▶ Collection entries:
○ ○ ○ ○

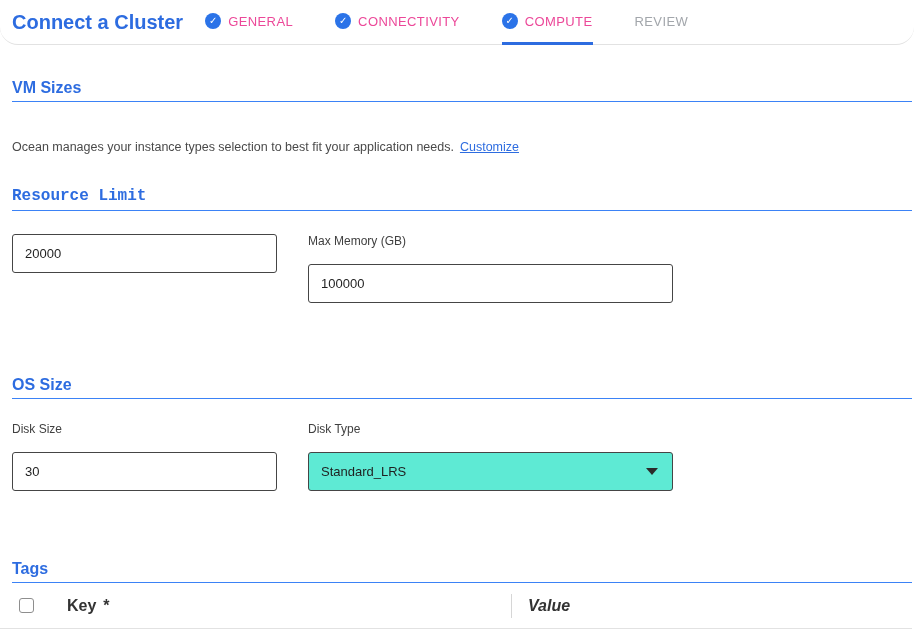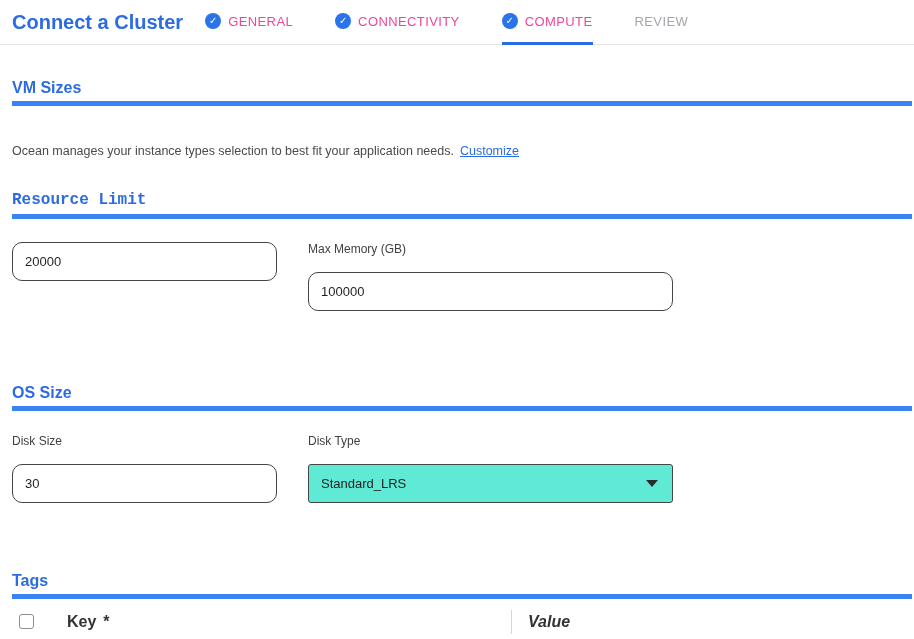--- a/index.html
+++ b/index.html
@@ -11,20 +11,21 @@
     color: #3c3c3c;
   }
 
   
   .header {
     display: flex;
     align-items: center;
     height: 45px;
     border-bottom: 1px solid #e2e2e2;
     padding-left: 12px;
+    border-radius: 18px;
   }
   .page-title {
     font-size: 20px;
     font-weight: bold;
     color: #2d6ce0;
     margin-right: 22px;
     white-space: nowrap;
   }
   .tab {
     display: flex;
@@ -52,21 +53,21 @@
     line-height: 16px;
     text-align: center;
     margin-right: 7px;
     flex: 0 0 auto;
   }
 
   
   .section-heading {
     margin: 0 2px 0 12px;
     padding-bottom: 5px;
-    border-bottom: 5px solid #3b82f6;
+    border-bottom: 1px solid #3b82f6;
   }
   .section-heading h2 {
     font-size: 16px;
     line-height: 17px;
     font-weight: bold;
     color: #2d6ce0;
   }
   .mt-vm   { margin-top: 34px; }
   .mt-rl   { margin-top: 33px; font-family: Liberation Mono, monospace; }
   .mt-os   { margin-top: 73px; }
@@ -96,21 +97,21 @@
     font-size: 12px;
     line-height: 14px;
     color: #404040;
     margin-bottom: 16px;
     display: block;
   }
   .text-input {
     width: 100%;
     height: 39px;
     border: 1px solid #454545;
-    border-radius: 10px;
+    border-radius: 3px;
     padding: 0 12px;
     font-size: 13px;
     color: #1f1f1f;
     font-family: "Liberation Sans", sans-serif;
     background: #ffffff;
     outline: none;
   }
   .select-box {
     width: 100%;
     height: 39px;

○ ○ ○ ○

Set down exactly what runs from the line with "font-size: 16px;" to the last line of the data above, including both of those lines and no others.

▶ FINAL ANSWER:
     font-size: 16px;
     line-height: 17px;
     font-weight: bold;
     color: #2d6ce0;
   }
   .mt-vm   { margin-top: 34px; }
   .mt-rl   { margin-top: 33px; font-family: Liberation Mono, monospace; }
   .mt-os   { margin-top: 73px; }
@@ -96,21 +97,21 @@
     font-size: 12px;
     line-height: 14px;
     color: #404040;
     margin-bottom: 16px;
     display: block;
   }
   .text-input {
     width: 100%;
     height: 39px;
     border: 1px solid #454545;
-    border-radius: 10px;
+    border-radius: 3px;
     padding: 0 12px;
     font-size: 13px;
     color: #1f1f1f;
     font-family: "Liberation Sans", sans-serif;
     background: #ffffff;
     outline: none;
   }
   .select-box {
     width: 100%;
     height: 39px;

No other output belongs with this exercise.